Diversi sono, infatti, gli elementi contradditori connessi alla produzione del vino quali: l’inquinamento dell’acqua derivante dell’uso di pesticidi diventato ormai insostenibile per molti cittadini della Valpolicella, le modificazioni del paesaggio e della geologia delle colline per far spazio ai nuovi vigneti, la “monocoltura dell’Amarone, a scapito del Recioto, il tradizionale vino della Valpolicella e di altre attività economiche tipiche del territorio che stanno scomparendo proprio perché meno remunerative rispetto all’Amarone.


Questo territorio, visto da alcuni attori (es. Consorzio Tutela Vini Valpolicella) come forte e “di successo”, grazie all’Amarone riesce ad affrontare la crisi economica in modo migliore di altri territori agricoli. Ma le controversie territoriali sorte proprio attorno alla continua ed incessante espansione della coltivazione della vite per la produzione dell’Amarone, sottolineate dal sorgere di associazioni e comitati per la protezione del territorio, fanno emergere le fragilità e gli elementi di debolezza di un tale sistema di sviluppo che potrebbero rilevarsi in futuro controproducenti anche per la viticoltura e per il territorio stesso.


In passato il territorio poggiava su un’economia agricola diversificata, come la coltivazione di cereali e del ciliegio associate alla viticoltura fondata su saperi produttivi di lunga durata.


L’abbandono di un’economia diversificata a vantaggio della “monocoltura dell’Amarone” non rischia alla lunga di costituire un fattore di debolezza del territorio e di perdita di saperi e conoscenze non solo di tipo economico-produttivo, ma anche di gestione e di mantenimento del territorio e dei suoi caratteri identitari?


Con il lavoro di tesi si vuole quindi indagare quali sono i conflitti nati con l’espansione della produzione vitivinicola, quali sono le rappresentazioni del territorio che hanno i vari attori che agiscono su di esso, quali scenari di sviluppo si delineano per il futuro della Valpolicella.


Il lavoro è stato articolato in una prima parte dedicata a capire quali sono state le motivazioni che stanno favorendo l’espansione continua e rapida della viticoltura in Valpolicella, assecondando le dinamiche del mercato globale. Nella seconda parte, si sono esplicati i riferimenti teorici per l’analisi territoriale del caso di studio con un excursus della territorializzazione vitivinicola della Valpolicella.

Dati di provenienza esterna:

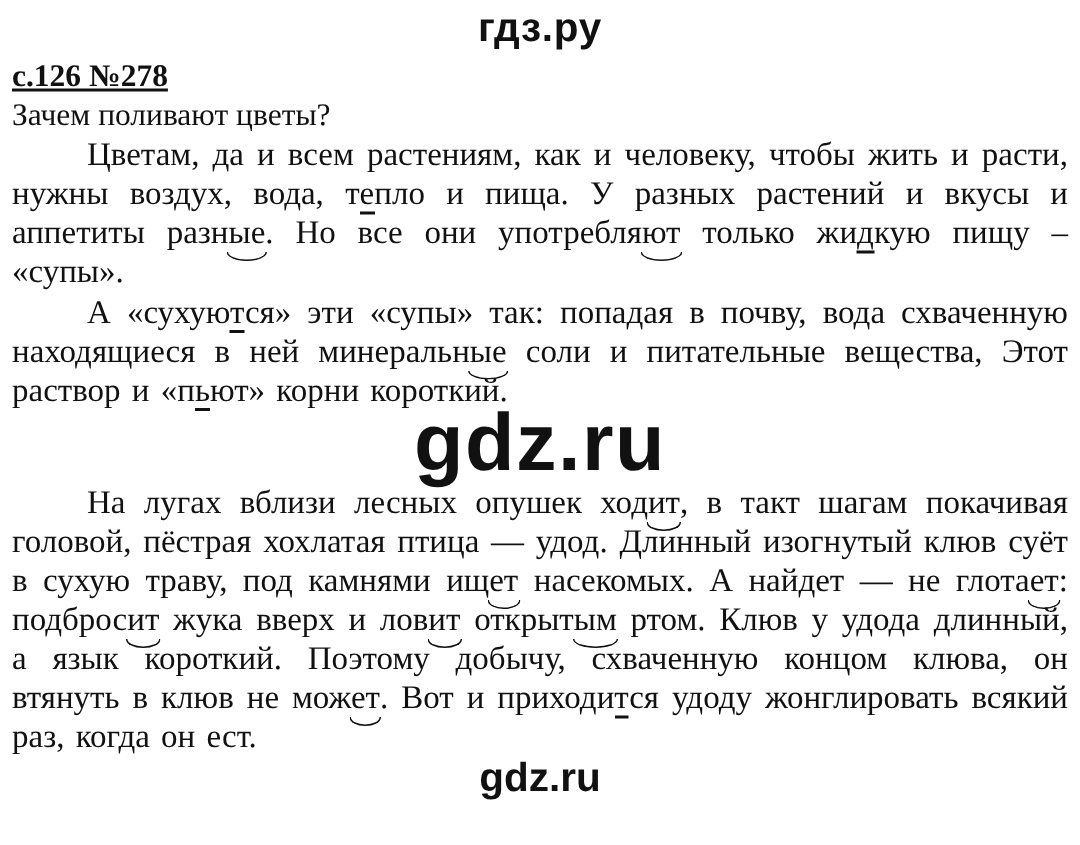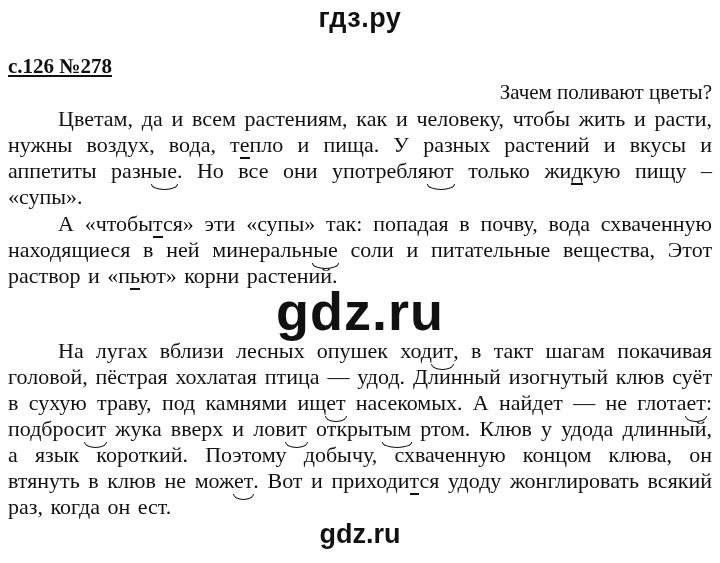"с.126 №278" .ex-heading { margin: 20px 0 0 0 -> 4px 0 0 0 }
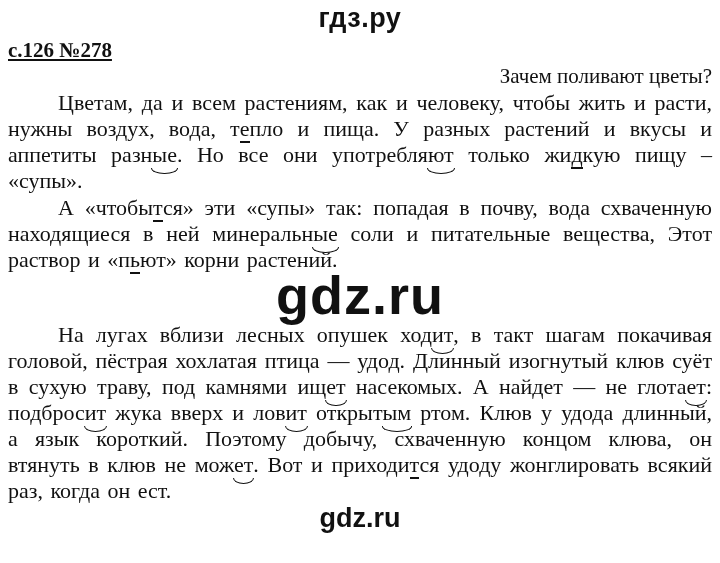"Зачем поливают цветы?" .ex-title { text-align: right -> left }
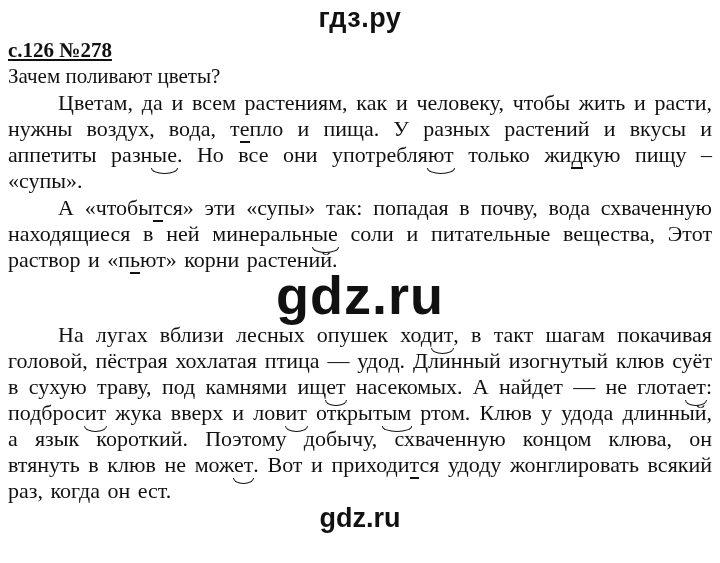"А «чтобы" span { text: чтобы -> сухую }
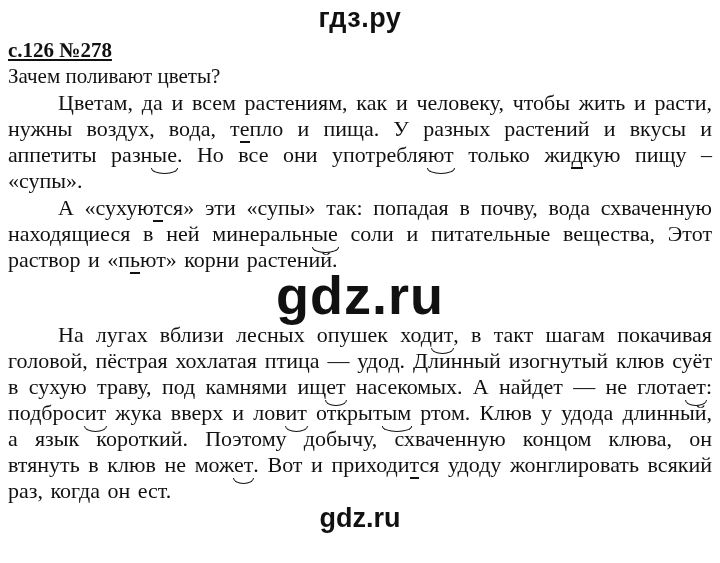"ют» корни растений." span { text: растений -> короткий }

Sono stati inoltre presentati i metodi d’indagine utilizzati nella ricerca di campo quali le interviste semi-strutturate dirette agli attori del territorio suddivisi in attori della produzione vitivinicola, associazioni locali per la difesa dell’ambiente e la proposta di nuovi modelli di sviluppo del territorio e attori istituzionali.


Nella parte terza si analizzano i dati raccolti attraverso le interviste ai vari attori evidenziando la loro relazione con il territorio e la loro rappresentazione dello stesso. Infine si presentano alcune riflessioni conclusive sui risultati ottenuti.